Свобода выбора (Залыгин) - страница 217

— Ладно, Людмила… — сказал через паузу Богданов, — наша с тобой дочь смеется. Слышишь? У нее теперь своя судьба. Она смеется, ты улыбаешься — а я куда? У меня какая судьба? Я не смогу жить с этим человеком под одной крышей! В одной квартире. Каждое утро — «доброе утро!», каждый вечер — «добрый вечер!». Каждый день — за одним столом. Еще и мыться с ним в очередь в одной ванне? Нет-нет, хватит с меня и сегодняшнего дня, я больше не могу! Свыше моих сил! Какое несчастье!

— Не можешь? Не хочешь? Как хочешь, твое личное дело. Меня не касается. Меня Аннушка касается, вот и все… Счастье, несчастье — а что ты в этом понимаешь? Что ты, эгоист, понимаешь не в своем, а в Аннушкином счастье? Что ты понял в счастье Евгении? Что, пророк и лирик? Где он нынче, твой восторг, с которым ты обнимал литовского жениха? Где? Успокойся, пожалуйста. Ну!

Богданов попробовал успокоиться и снова спросил:

— Как это Аннушка, умненькая девочка, — и вдруг этот хам? И вдруг она хама любит? Как понять?

— Ну если не понимаешь — пойди и скажи ей, чтобы она сию же минуту его разлюбила! Такого нехорошего — сию минуту! Глупый ты, глупый! Это же от Бога, любовь-то… Бог не спрашивает, кого к кому приворожить. Может, Аннушка через год волосы на себе будет рвать, может, уже сегодня знает, что рвать будет, а сейчас все равно сидит с ним рядом и смеется. И — счастлива.

— Но есть же какое-то сознание в выборе? Или это вслепую?

— Всяко может быть.
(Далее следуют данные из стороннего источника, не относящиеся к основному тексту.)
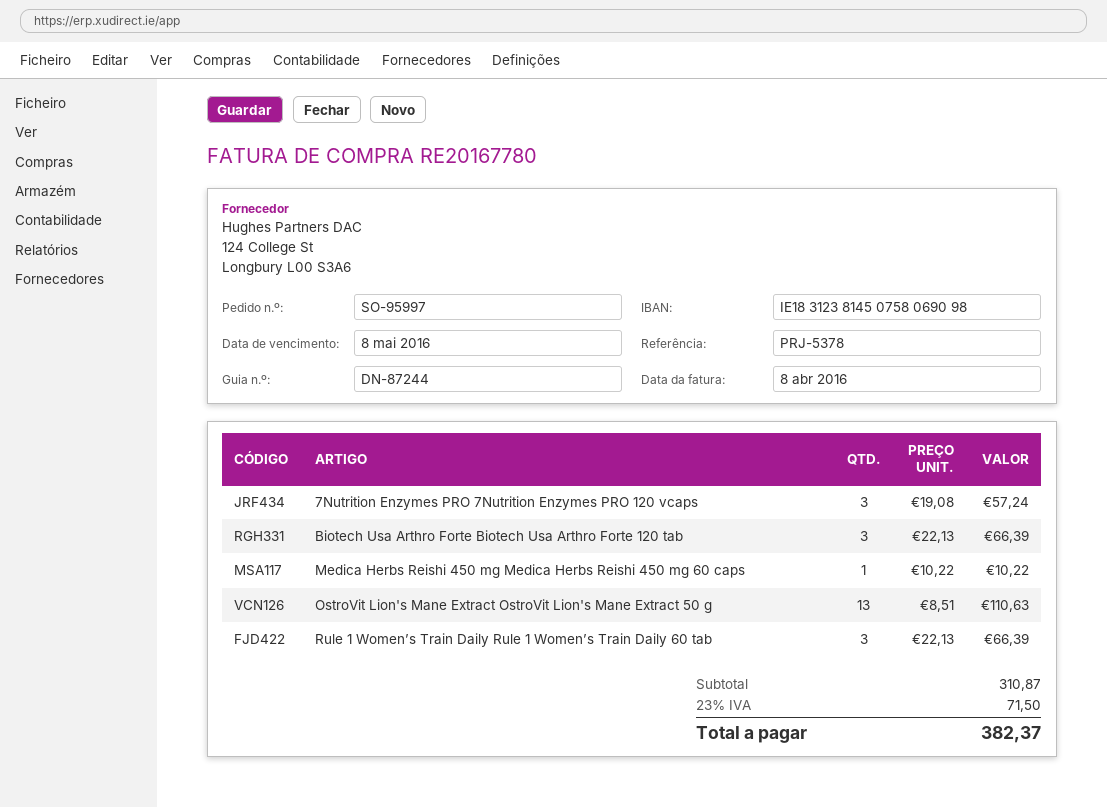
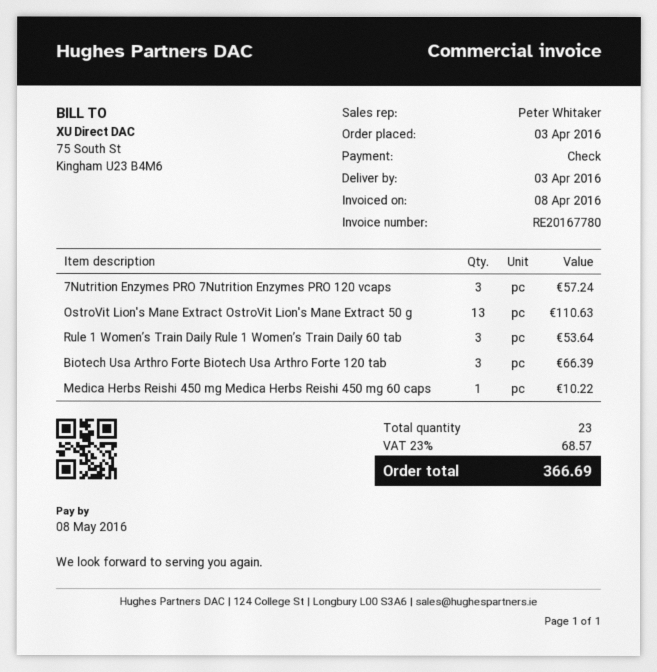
Rule 1 Women’s Train Daily Rule 1 Women’s Train Daily 60 tab: 3 for 66.39 -> 3 for 53.64
tax: 23% = 71.50 -> 23% = 68.57
total: 382.37 -> 366.69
И так и этак… Опять же — как Бог положит.

— Людочка… — вдруг не то чтобы с нежностью, но с воспоминанием какого-то счастья, он сперва и не понял — какого, проговорил Богданов, — Людочка, но ведь ты сама когда-то не от Бога, не от черта, а сама собой выбрала хорошего парня… А почему же твоя дочь? Внуши ей! Исходя из собственного опыта, из собственного счастья — внуши ей!

— Собственный опыт… Тоже скажет… А я вот вспоминаю, вспоминаю и не вспомню… Я ведь не девочкой за тебя шла, а в двадцать шесть и уже перебесилась. Конечно, не так, как нынче бесятся, но все-таки. И так уже мне надоели тогда все эти трепачи: «ты красивая», «ты необыкновенная», я никому не верила — треплются, и ладно… А тебе — поверила. Не знаю почему… Вот и все…
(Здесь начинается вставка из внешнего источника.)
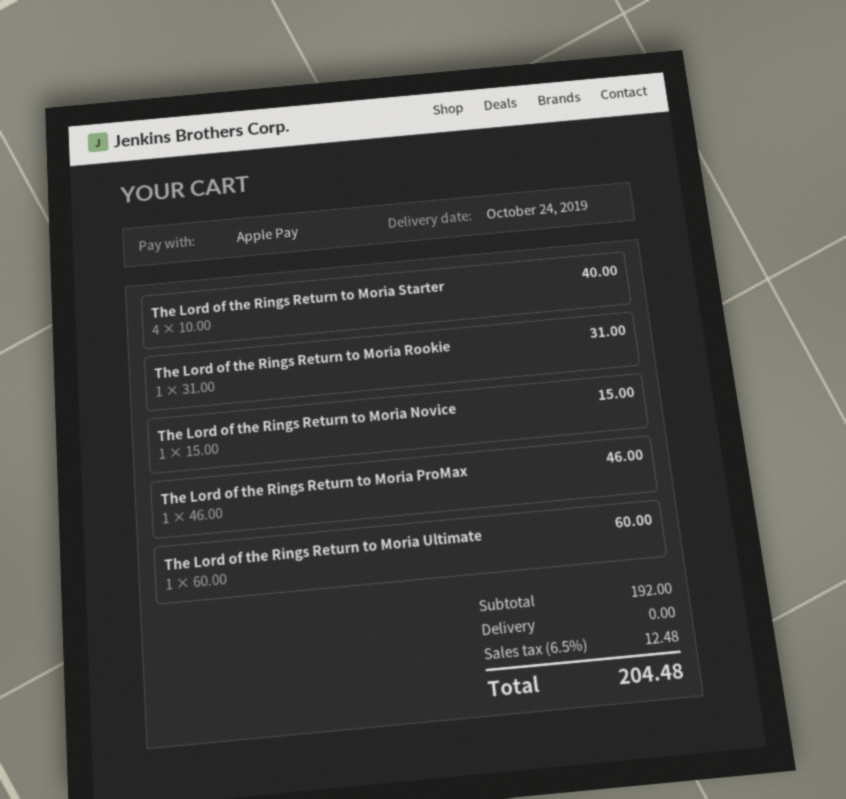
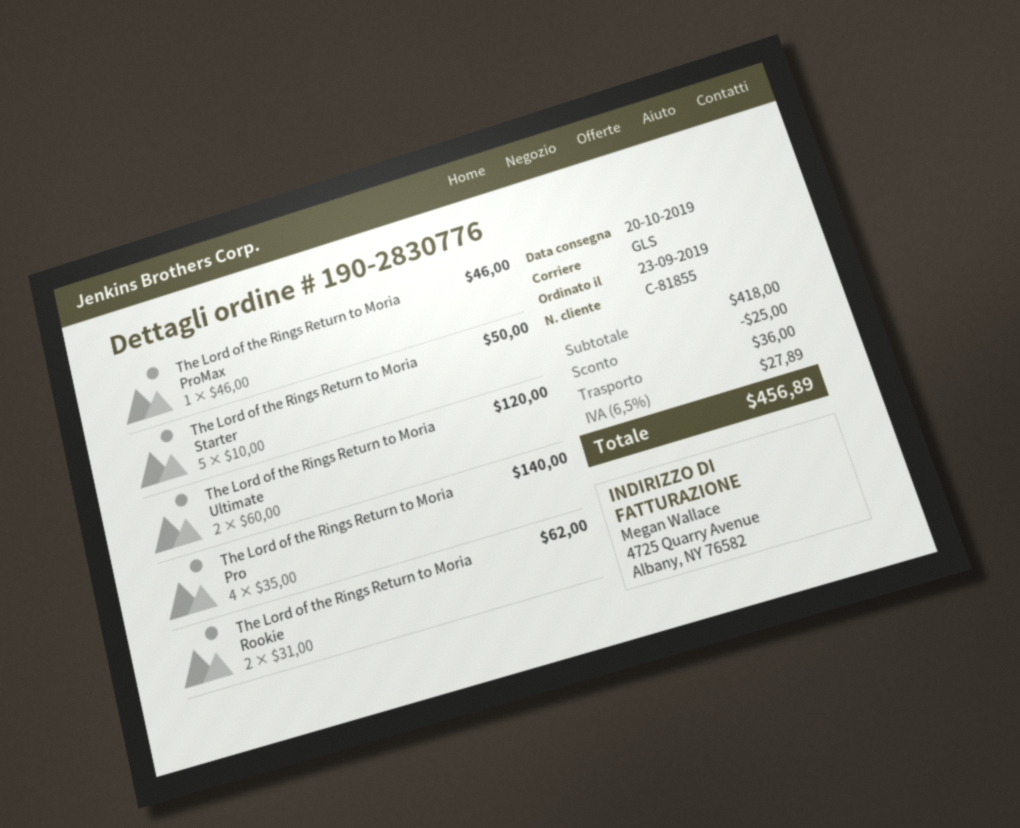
delivery date: 2019-10-24 -> 2019-10-20
The Lord of the Rings Return to Moria Starter: 4 x 10.00 = 40.00 -> 5 x 10.00 = 50.00
The Lord of the Rings Return to Moria Rookie: 1 x 31.00 = 31.00 -> 2 x 31.00 = 62.00
The Lord of the Rings Return to Moria Novice: 1 x 15.00 = 15.00 -> none
The Lord of the Rings Return to Moria Ultimate: 1 x 60.00 = 60.00 -> 2 x 60.00 = 120.00
The Lord of the Rings Return to Moria Pro: none -> 4 x 35.00 = 140.00
subtotal: 192.00 -> 418.00
discount: none -> 25.00
shipping: 0.00 -> 36.00
tax: 6.5% = 12.48 -> 6.5% = 27.89
total: 204.48 -> 456.89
— Все? Да не поверю я, и сегодня не поверю, что это было «все»! Никогда не поверю!

— Нет, ты все-таки очень глупый, старик Богданов! Очень! Чем больше седых волос на голове, тем меньше ума в голове… Я и сама виновата — за тридцать лет сделала хорошего парня еще глупее, чем он был. Еще и еще! Ну да поздно об этом говорить. И некогда. Одну дочь я потеряла ни за что, другую ни за что не потеряю и слушать тебя не буду, а льстить Аннушке буду, и лгать ей буду, и миленького Володечку буду гладить по головке, если ей так хочется, если это нужно для их совместной жизни. Они ноги будут о меня вытирать — я согласна… Только бы не повторилось, как с Евгенией… не повторилась бы та счастливая-счастливая свадьба Женечки, когда мы, старые дураки, рыдали от счастья. Помнишь? — Людмила заплакала, тут же и улыбнулась. — Вот! Буду улыбаться, хоть ты тресни, а я — буду!